The Toronto Star has the largest circulation in Canada. The paper has an enormous impact on federal and Ontario politics as well as shaping public opinion.

In Collapse of Dignity, Napoleon Gomez Urrutia reveals much about Mexico’s corrupt mining sector – but what about himself?

Will the real Napoleon Gomez Urrutia please stand up? About 66 years old and living in exile in Vancouver, the Mexican labour leader has trod many different paths during a long, eventful career, and now he has written a book about that journey.
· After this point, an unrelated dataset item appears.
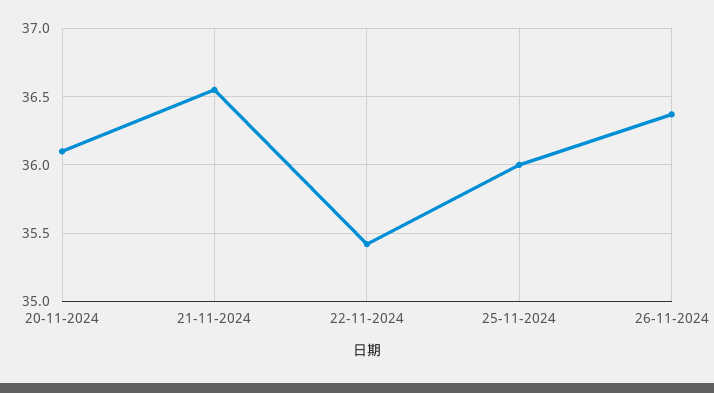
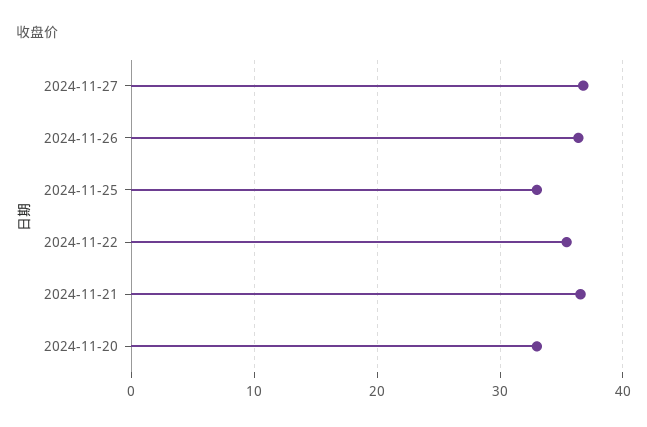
20-11-2024: 36.1 -> 33
25-11-2024: 36 -> 33
2024-11-27: none -> 37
Titled Collapse of Dignity: The Story of a Mining Tragedy and the Fight Against Greed and Corruption in Mexico, the densely written volume recently scaled its way into the Top 10 on The New York Times list of non-fiction bestsellers, an impressive achievement by any measure and all the more so in this case because a good deal of the book is at least somewhat fictitious.

It’s also pretty hard slogging for much of its 368-page length. Still, the good parts are engrossing, and they centre on a mining disaster – or, really, two mining disasters. One of these mishaps took place in northern Mexico, on Feb. 19, 2006, and it was an unmitigated catastrophe.

Sixty-five men lost their lives after a huge explosion hit the Pasta de Conchos coal mine in the early hours that day.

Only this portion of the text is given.